In German elections, a US flavor

The two main rivals for chancellor meet Sunday in the first-ever US-style one-on-one televised debate.

After Spiderman, Eminem and Starbucks, Germany is about to import another distinctively American phenomenon: the presidential debate.

For the first time, an incumbent German chancellor and his political challenger will engage in US-style one-on-one live television debates, with each hoping for a boost before voters go to the polls on Sept. 22.

Unprecedented, the debates have become a highlight in an otherwise ho-hum election campaign. Some observers worry, however, that the verbal matches are a sign that personality is edging out substance.

The first debate, on Sunday, will be followed by a second "TV duel," as local media describe the encounters, on Sept. 8. RTL television, which will host the first debate, even has a ticker on its Web site counting down the hours, minutes, and seconds until the first debate.

German media are billing the face-off between Chancellor Gerhard Schröder, a Clintonesque Social Democrat, and his often wooden center-right challenger Edmund Stoiber as a German version of the 1960 debate between a youthful John F. Kennedy and Vice President Richard M. Nixon. Although Mr. Schröder is widely seen as the favorite in the debates, his Social Democratic Party (SPD) is trailing Mr. Stoiber's Christian Democratic (CDU) opposition in polls ahead of the election.

Describing Germany's fascination with the debates and their potential to sway opinion ahead of the election, the weekly magazine Stern called them "the mother of all battles." Pollsters predict the debates could sway only between 1 and 1.5 percent of voters, however.

Critics warn that the focus on the candidates and their personalities detracts from the real issues that are of concern to voters, especially the weak economy and unemployment at around 10 percent of the workforce.

For years, political observers have criticized a creeping Americanization of German politics. The trend is characterized by an embrace of show tactics, spin, and greater focus on personalities than on party manifestoes. Although the German campaign may appear to be a race between two candidates, that concept is foreign to the German political system. Germans vote for parties and not individuals. The Americanization of the German election campaign is creating a conflict between media-driven candidates and Germany's multiparty system. Voters, say analysts, are the losers.

Hermann Rudolph, publisher of the Berlin daily Tagesspiegel, says the "sharpened focus on these two chancellor candidates is something new but makes no sense in our system." The debate, he says, "is being transformed into an event that inevitably diminishes the importance of the traditional election campaign."

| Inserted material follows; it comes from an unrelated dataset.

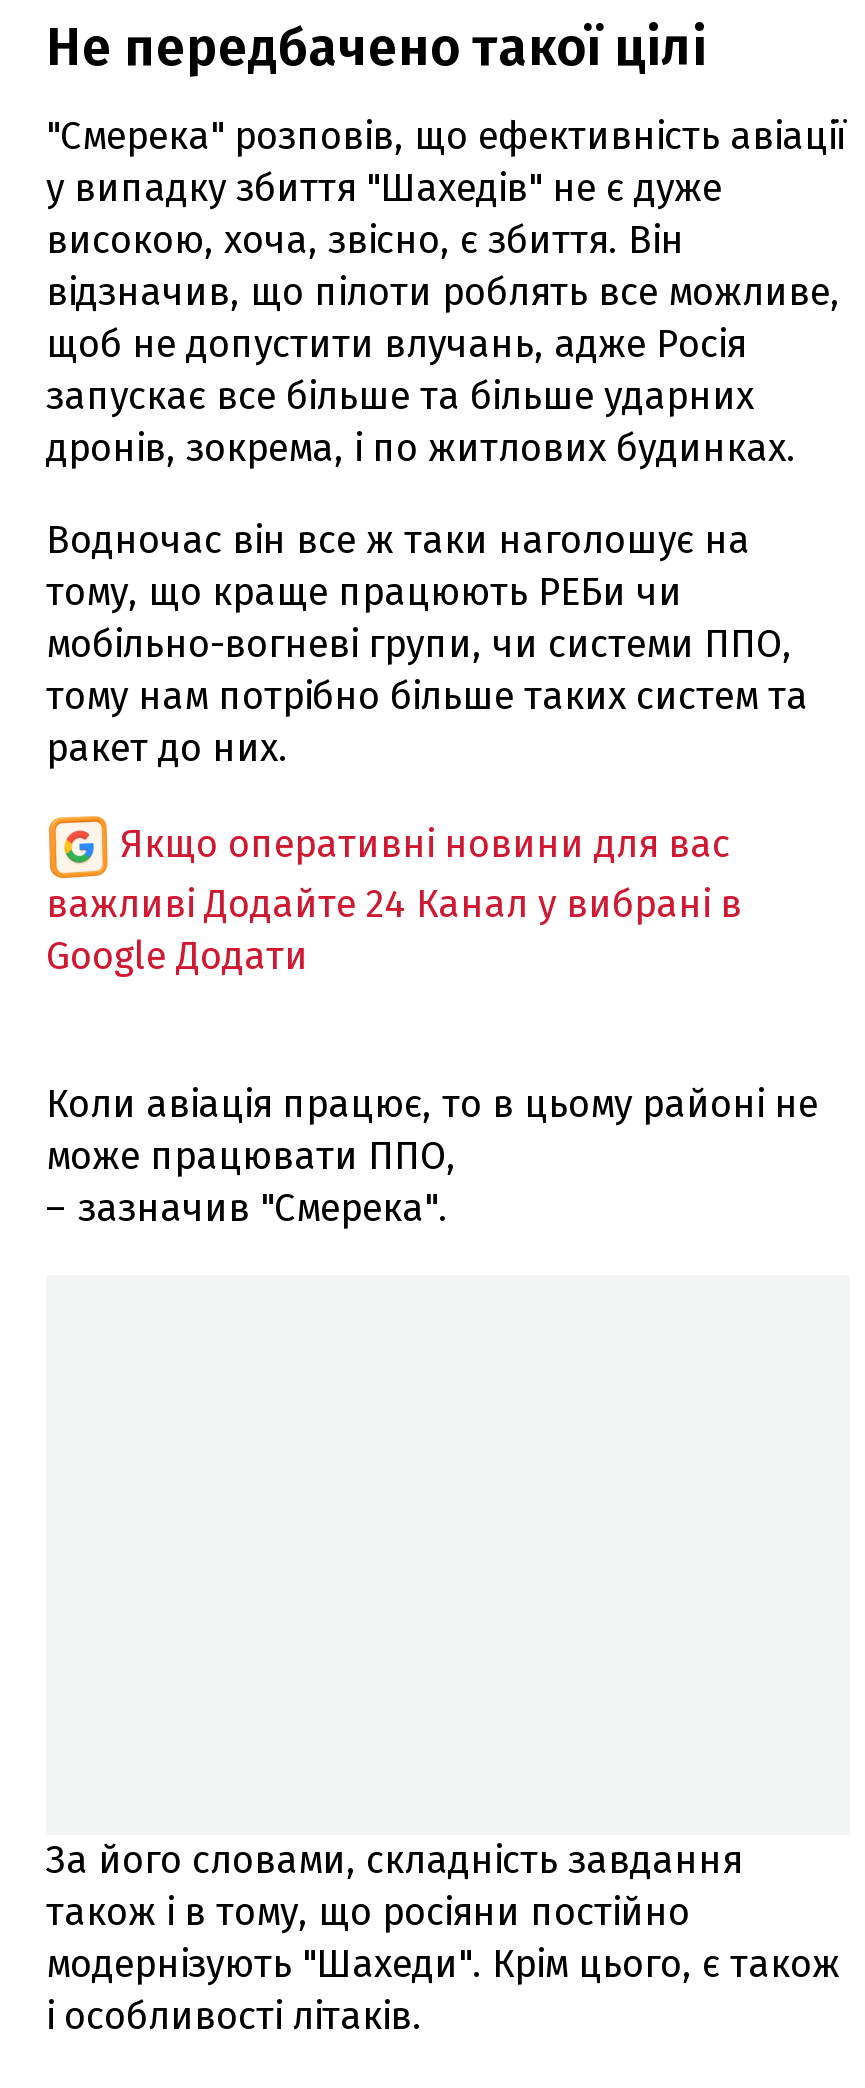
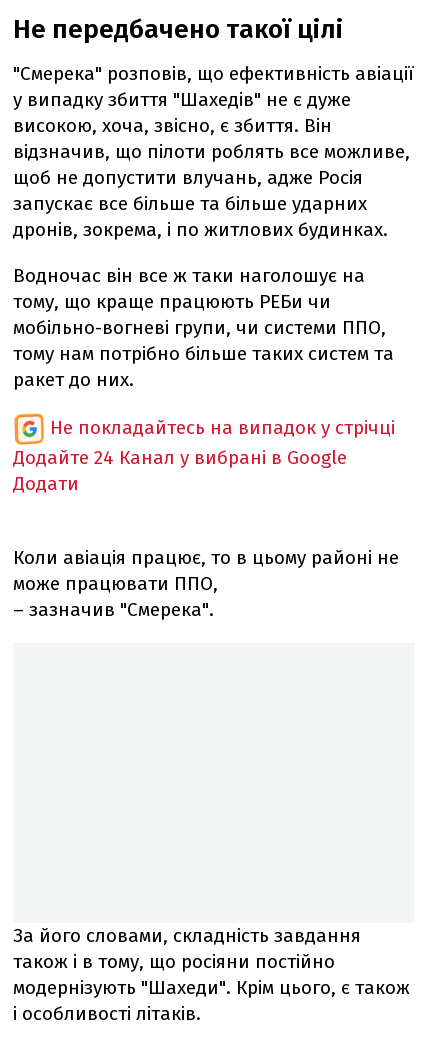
[46,820,742,978] Якщо оперативні новини для вас | важливі Додайте 24 Канал у вибрані в | Google Додати -> [13,416,395,495] Не покладайтесь на випадок у стрічці | Додайте 24 Канал у вибрані в Google | Додати

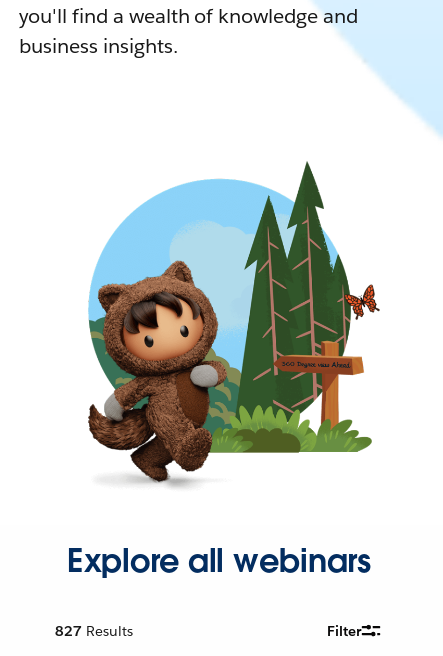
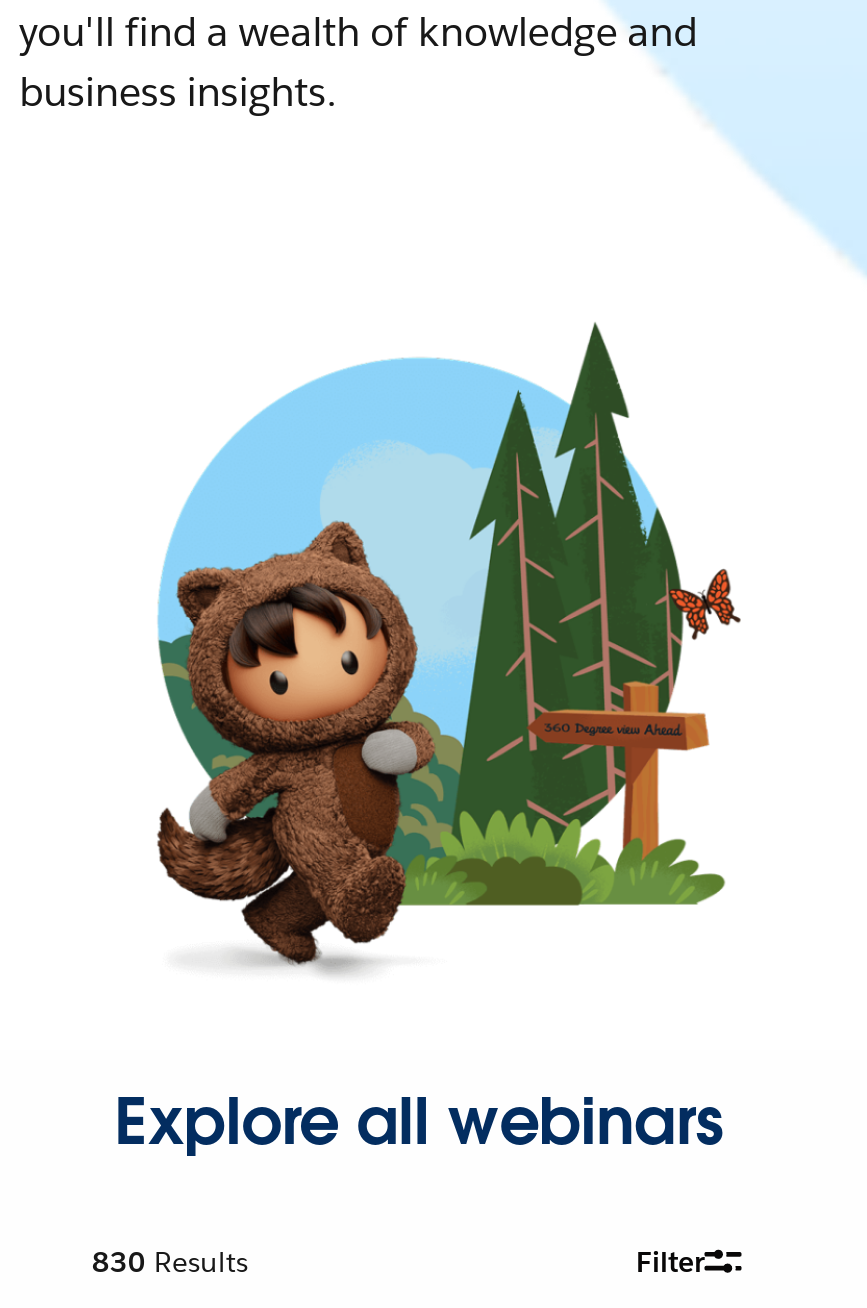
[56,622,134,640] 827 Results -> [92,1244,248,1280] 830 Results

Personalities have always played a role in German election campaigns. But Germany has never come closer to an American-style horse race. In the past, public debates included the main candidates from all parties represented in parliament. This time, the smaller parties that play key roles in determining which coalition forms a government are being eclipsed.

"It does look very American," says Clay Clemens, a government professor at William and Mary College. "What's changed is the way in which the media have treated it as a two-party race. The focus just on Schröder and Stoiber is saying that Germany is choosing between just these two guys."

The smaller parties are fighting back. The Greens, with their roots in environmentalism, pacifism, and feminism, long rejected traditional campaigns with a focus on individual popular candidates. But Green leader Joschka Fischer is foreign minister in the current government and Germany's most popular politician. Hoping to capitalize on his popularity in a tight race for third place, the former anti-party party has cast off all reservations and nominated Mr. Fischer officially as its lead candidate.

The pro-business Free Democrats (FDP) are even going a step further than their rivals the Greens. Until 1998, the FDP was Germany's third force, playing kingmaker in creating coalition governments with both the CDU and the SPD for three decades. Hoping for a comeback, and fearing that the media focus on the Schröder-Stoiber debates would hurt its chances, the FDP chose its chairman, Guido Westerwelle, as its own chancellor candidate. That marks the first time that the FDP is sending its own candidate into the race, though the move is largely symbolic because the FDP does not have enough public support to become the lead party in a coalition.

Peter Loesche, a political scientist at Göttingen University, says that despite the efforts of politicians and the media to create the appearance of a presidential race, Germany's parliamentary system is not under threat. Whether facing controversial foreign policy decisions, such as the deployment of German troops, or the domestic debate over labor market reform, Mr. Schröder does not have the independence and powers of an American president. He must seek the support of his party and his coalition partner, and if he loses it, the coalition majority in parliament can remove him without having to call an election.

"The chancellor often enjoys acting like an American president," says Mr. Loesche. "But the parties play a greater role here. The parties exercise permanent control."

Ironically, polls show that while German voters prefer Mr. Schröder as chancellor, who is ahead of Mr. Stoiber in the influential Election Research Group popularity poll by some 13 points, the same voters prefer Mr. Stoiber's party. That trend was confirmed again by the Allensbach polling agency in projections published this week which put the Christian Democrats ahead by nearly eight percentage points.